Adrianna Shingleton is on the mend from her battle with leukemia
Since her bone marrow transplant in the fall of 2005, 11-year-old Adrianna Shingleton has been on the mend from her battle with leukemia. She remains cancer-free, but has had complications from the treatment of her disease.
Shingleton is the daughter of Paul and Lisa Shingleton. Lisa Shingleton is a third grade teacher at Pleasant View Elementary.
Graft versus host disease
Shingleton was diagnosed with chronic graft versus host disease three months after her bone marrow transplant. Graft versus host disease is a condition where the newly transplanted cells react to the body's own cells as foreign invaders, said Lisa Shingleton.
Chronic graft versus host disease is a complication that strikes a small percentage of bone marrow transplant recipients. If left untreated, it can damage her liver, lungs and joints, said Lisa Shingleton.
Her symptoms included fever, a dry, itchy skin rash, stomach pains, diarrhea and vomiting. In March 2006, a medication called Zenapax helped her recover from a flare-up of graft versus host disease. Zenapax is a front-line drug used in transplants and grafts, said her mom.
Shingleton had weekly and later bi-weekly infusions of Zenapax at the Duke Pediatric Bone Marrow Transplant Clinic in Durham, North Carolina to help her recover last year. Her doctors ordered another four-week run of Zenapax in July to get her graft versus host disease under control.
She had almost reached the lifetime maximum on their PEIA PPB insurance plan and the family had to switch to Carelink, the other PEIA plan choice, at the beginning of July, said Lisa Shingleton.
Carelink was denying coverage of this summer's intravenous Zenapax treatments since the FDA had not formally approved the medication to treat graft versus host disease. Each dose of Zenapax cost $1600.
The Shingletons began an urgent care appeals process to fight the ruling. Carelink reversed its decision after a formal review of their case by a doctor in Texas that has bone marrow transplant experience, said Shingleton. The insurance company is now covering treatments of Zenapax for Adrianna.
Shingleton was seven-years-old when she was first diagnosed with an aggressive form of leukemia. She had six months of chemotherapy at WVU Children's Hospital in Morgantown. Her leukemia went into remission for 18 months, but it returned in the summer of 2005.

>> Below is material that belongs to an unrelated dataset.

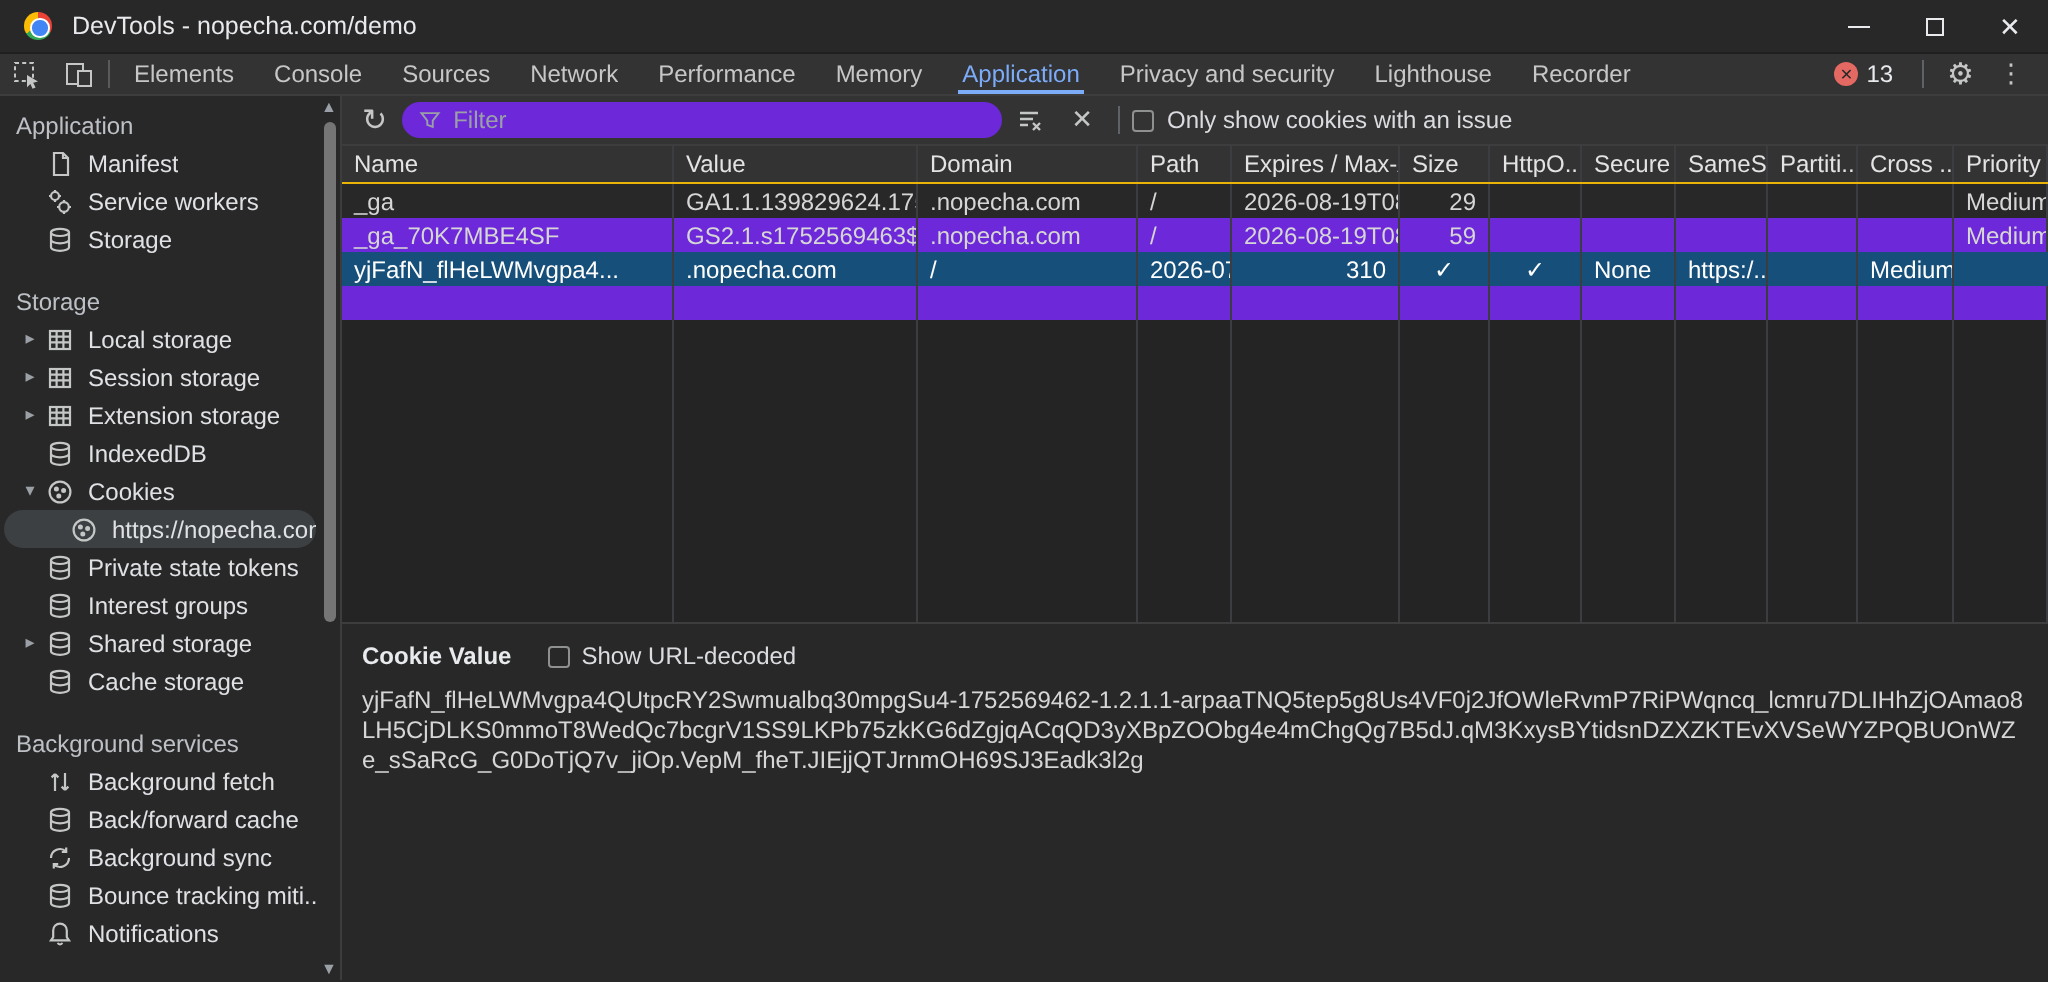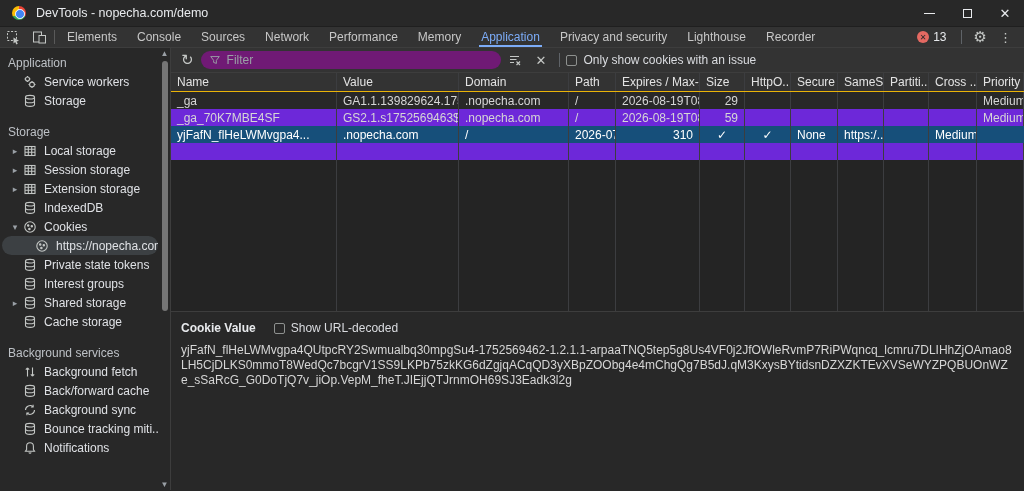"Filter" .filter-pill { background: #701a75 -> #6d28d9 }
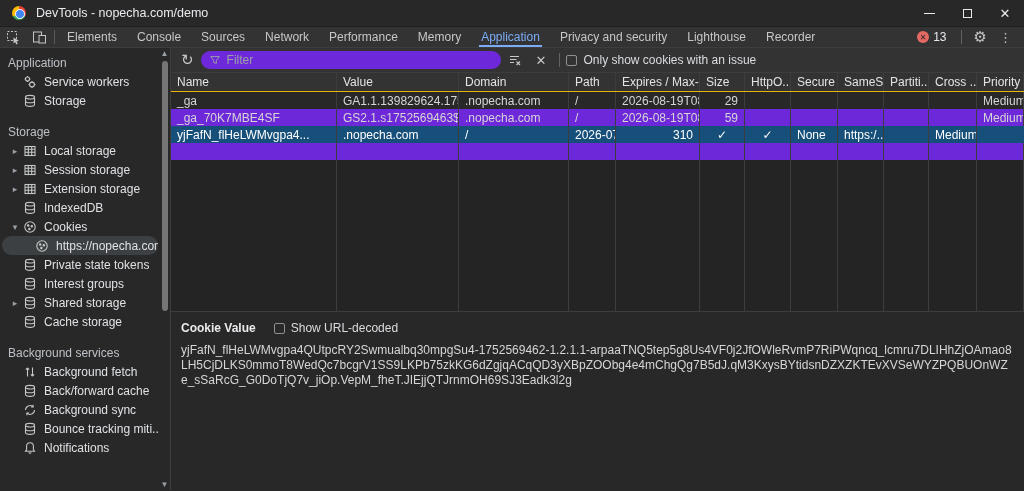"Manifest" div.s-item { html: none -> <div> <span></span> <span> <svg> <path></path> <path></path> </svg> </span> <span>Manifest</span> </div> }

She underwent more chemotherapy and total body radiation before her September, 2005 cord blood bone marrow transplant at Duke University Medical Center in Durham, North Carolina. She was on different prayer lists as many people in the community and across the nation prayed for her recovery.
Extreme home makeover
At Christmastime in 2005, community volunteers surprised the Shingletons with an extreme home makeover. Their home had to be completely germ-free and sanitary to protect her new immune system after her bone marrow transplant.
The Shingleton home renovations began as a project organized by a few close friends at the Shingletons' church, the Seventh-day Adventist Church in Berkeley Springs.
More than 200 individuals and businesses took part in the home remodeling so it could be completed before Shingleton's return home.
A real trooper
She has dealt with hardships such as hospitalizations for staph infection and rotavirus. She has also been on many medications such as prednisone to manage her conditions. The doctors are trying to wean her off the prednisone since it was causing her blood sugars to run very high, said her mom.
She has been home-schooled since 2005. They had planned to have her start back to school this fall. Her doctors want her to wait a little longer until her immune system is stronger before returning to school, said Shingleton.
She is happy being able to go to church and to go swimming at a neighbor's pool, said her mom. She can't go to a public pool yet or be around large crowds or people that would be sick, said her mom. They used the Sky Web camera so she could attend church before, she said.
Adrianna Shingleton now has a puppy named Buddy. She walks her dog early in the morning because she can't be out in the sun much since it triggers graft versus host disease, said her mom. She can also go to public stores, bowling and the library.
The family still makes weekly trips to Durham for her care. Lisa Shingleton will teach again this school year as she did last year. Shingleton hopes that her daughter can come back to school soon.
"We have a lot of people pulling for us and praying for us," said Shingleton.